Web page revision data

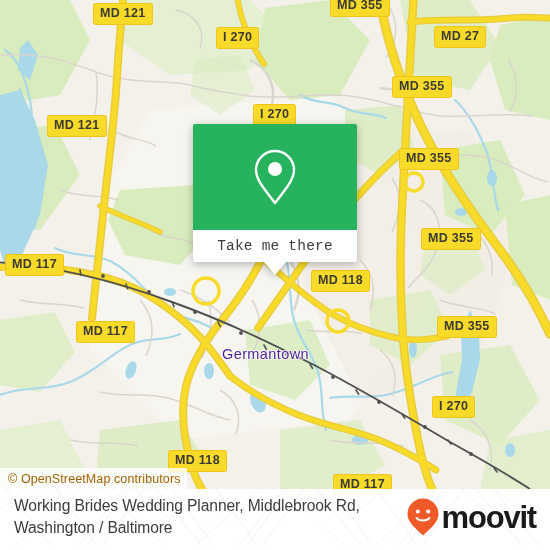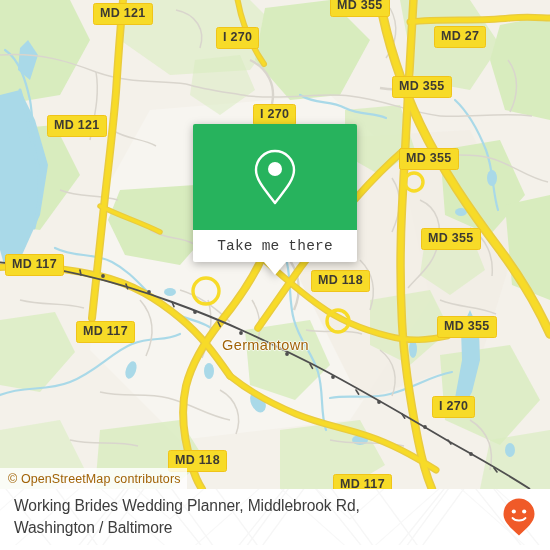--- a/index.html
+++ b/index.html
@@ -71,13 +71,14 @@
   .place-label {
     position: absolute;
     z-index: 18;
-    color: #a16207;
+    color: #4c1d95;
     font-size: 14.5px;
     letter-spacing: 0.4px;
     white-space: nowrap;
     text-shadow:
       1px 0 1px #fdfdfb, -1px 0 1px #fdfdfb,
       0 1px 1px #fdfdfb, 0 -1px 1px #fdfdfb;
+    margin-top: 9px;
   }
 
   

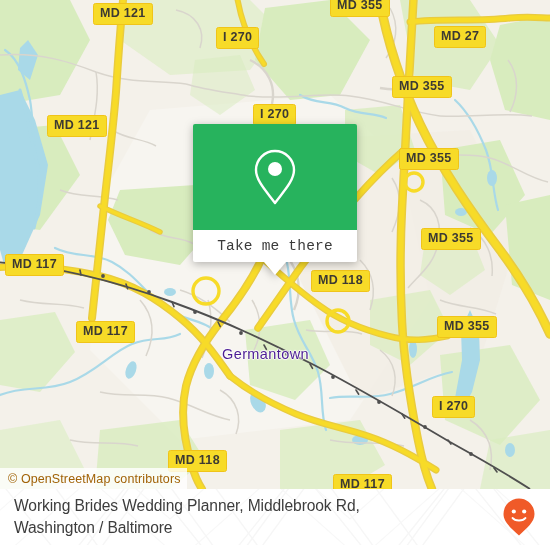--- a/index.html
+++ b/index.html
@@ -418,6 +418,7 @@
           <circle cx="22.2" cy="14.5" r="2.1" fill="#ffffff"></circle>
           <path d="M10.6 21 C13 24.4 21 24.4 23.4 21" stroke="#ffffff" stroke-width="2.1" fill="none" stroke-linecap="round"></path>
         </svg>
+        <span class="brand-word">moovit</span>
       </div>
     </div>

• [TASK PROMPT]
Pictures omitted, give the entries again exactly.

• [ANSWER FOR THE TASK]
--- a/index.html
+++ b/index.html
@@ -71,13 +71,14 @@
   .place-label {
     position: absolute;
     z-index: 18;
-    color: #a16207;
+    color: #4c1d95;
     font-size: 14.5px;
     letter-spacing: 0.4px;
     white-space: nowrap;
     text-shadow:
       1px 0 1px #fdfdfb, -1px 0 1px #fdfdfb,
       0 1px 1px #fdfdfb, 0 -1px 1px #fdfdfb;
+    margin-top: 9px;
   }
 
   

--- a/index.html
+++ b/index.html
@@ -418,6 +418,7 @@
           <circle cx="22.2" cy="14.5" r="2.1" fill="#ffffff"></circle>
           <path d="M10.6 21 C13 24.4 21 24.4 23.4 21" stroke="#ffffff" stroke-width="2.1" fill="none" stroke-linecap="round"></path>
         </svg>
+        <span class="brand-word">moovit</span>
       </div>
     </div>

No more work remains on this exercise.